Fake Detection and Analysis in Tweets With Machine Learning Algorithms
Özet
The widespread use and application of social media have raised concerns about whether the shared data contains accurate information or is misleading. Fake detection applications are used to detect fake Twitter(X) posts and fake news texts related to politics, catastrophic or bad events. The basis of fake detection algorithms is the process of separating the text into two classes with the model trained with the training set.

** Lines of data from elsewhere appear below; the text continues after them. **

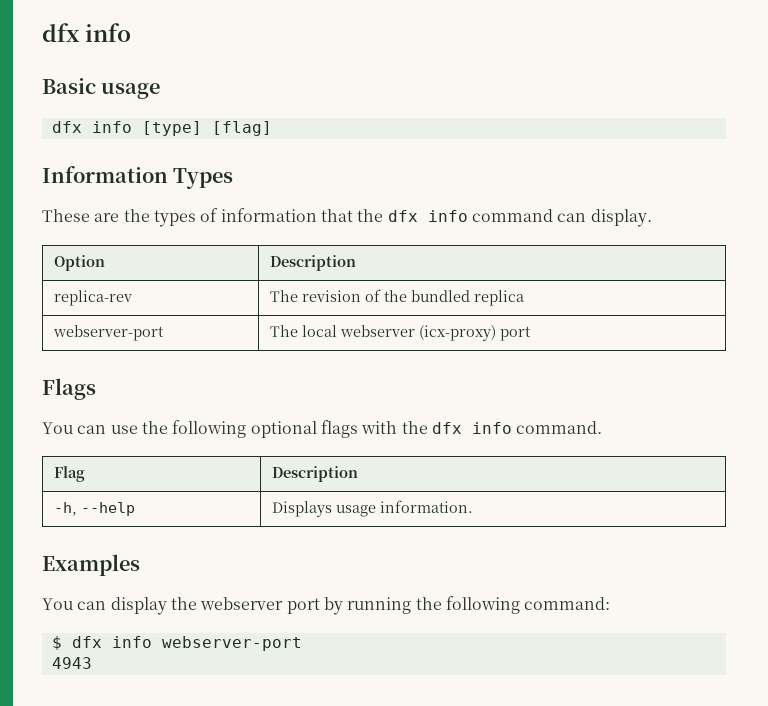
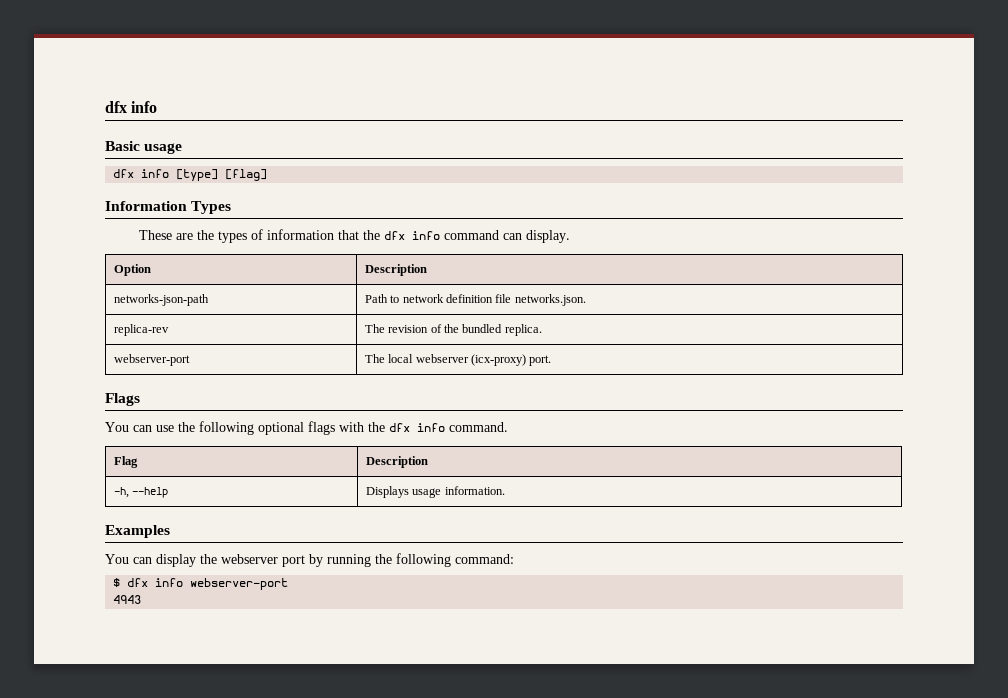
(357, 263) none -> [113,294,209,306] [364,294,586,306] // networks-json-path | Path to network definition file networks.json.
[474,290,525,306] replica -> [504,324,542,336] replica.
[500,326,532,341] port -> [529,355,552,366] port.

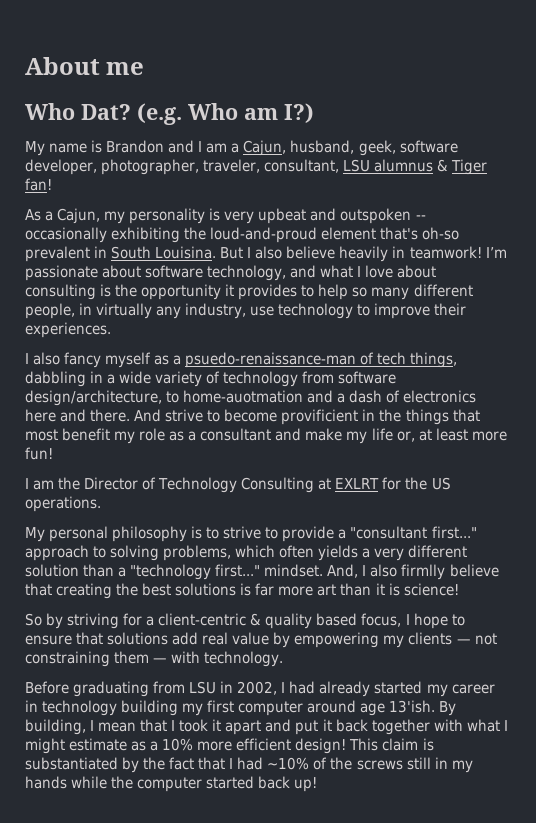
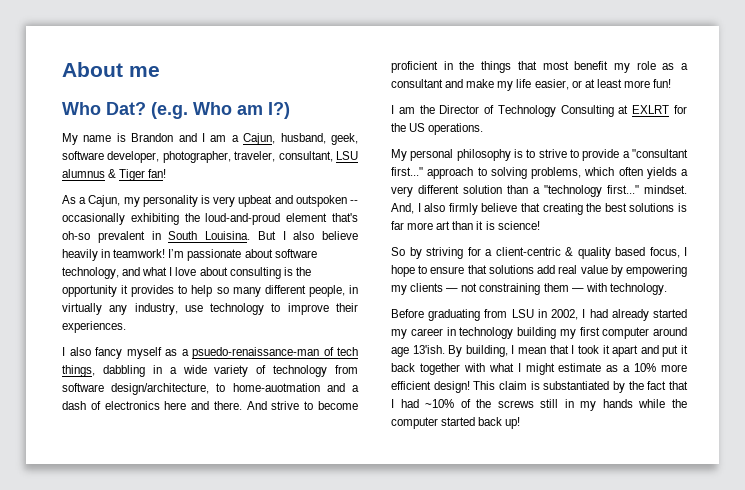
[281,409,359,425] provificient -> [391,61,438,73] proficient
[396,431,415,442] or, -> [534,79,582,90] easier, or
[401,564,446,580] firmlly -> [448,203,478,215] firmly

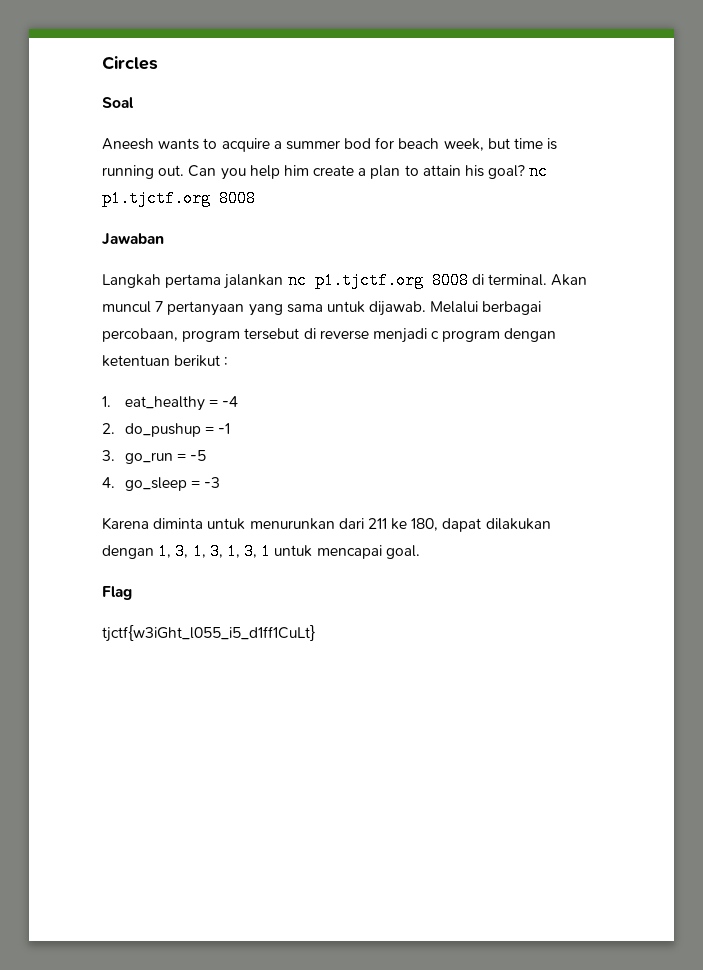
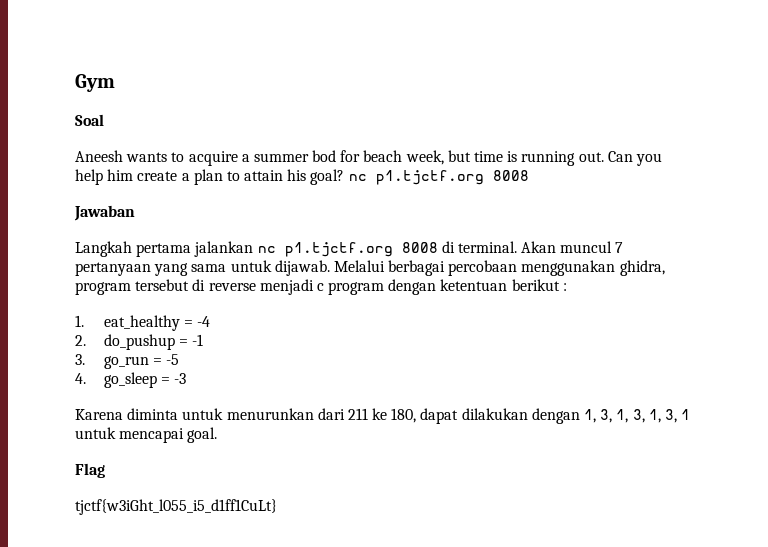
[102,56,158,70] Circles -> [75,74,115,92] Gym
[102,328,178,342] percobaan, -> [448,260,665,276] percobaan menggunakan ghidra,

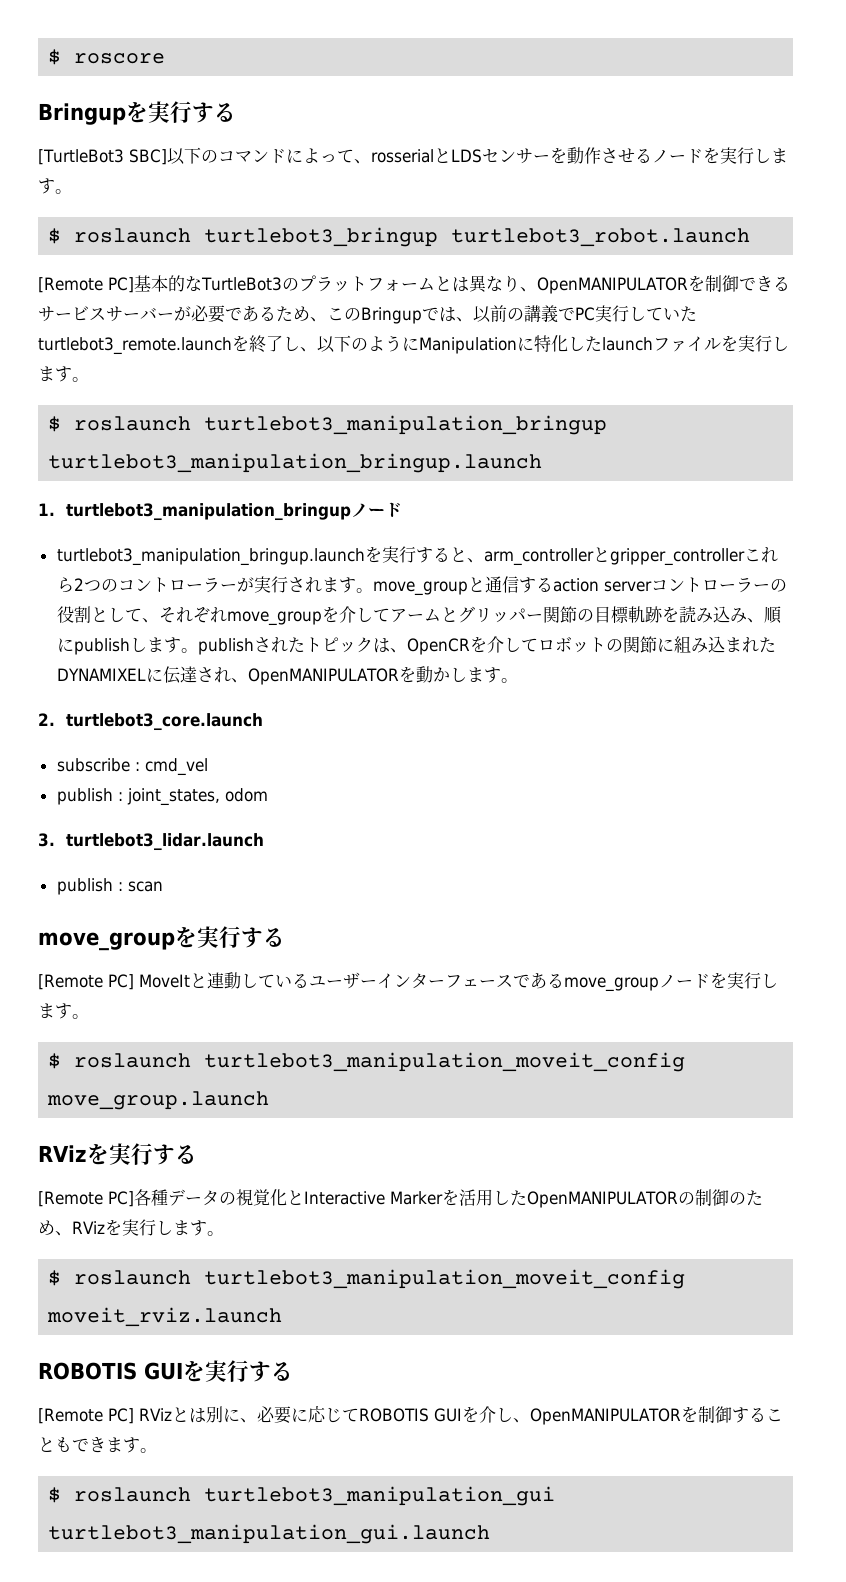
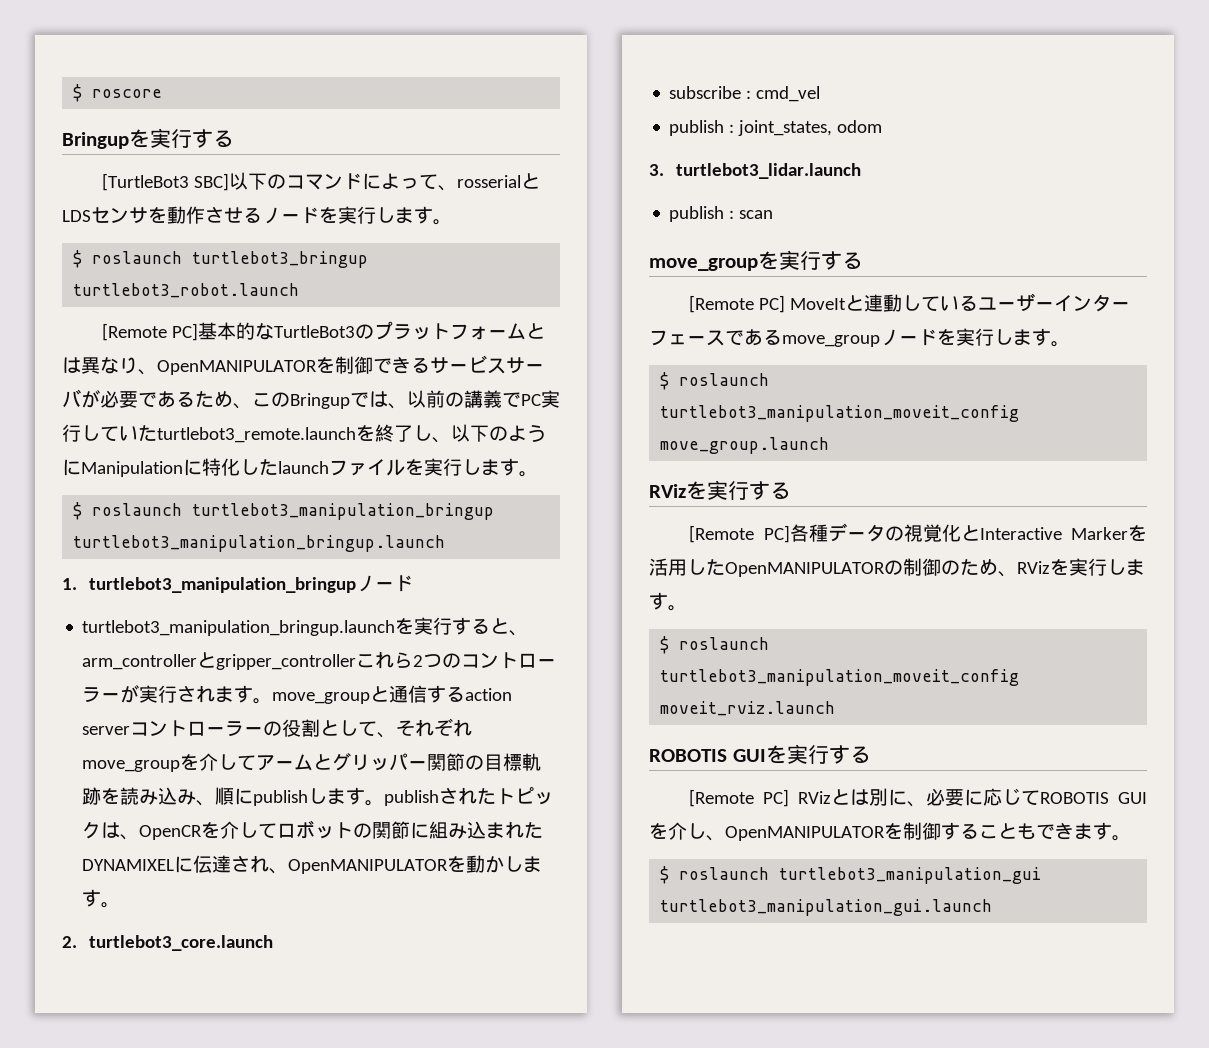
[532,154,550,162] ー -> (148, 215) none
[157,312,174,320] ー -> (81, 398) none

In this thesis study, we first apply six different machine learning algorithms to six different datasets to compare their performance in the fake detection classification task. The performance results of these algorithms are examined in detail in terms of datasets and algorithms. Some of the datasets are English and one of them Turkish. The datasets cover a variety of fields and topics, including COVID-19, politics, the economy, earthquakes, and hurricanes. To evaluate the impact of text length, datasets containing both short tweets and longer news articles are chosen. Secondly, an analysis is conducted to determine the outcomes of using different datasets as training and testing datasets and to identify which datasets performed well when combined. Afterwards, the effects of the similarity or difference of the datasets on the results are analyzed by examining the results obtained when the train dataset obtained by combining different datasets and the test dataset is one different dataset. Finally, a Long-Short Term Memory (LSTM) model is developed based on studies involving the layers and hyperparameters used in the LSTM algorithm.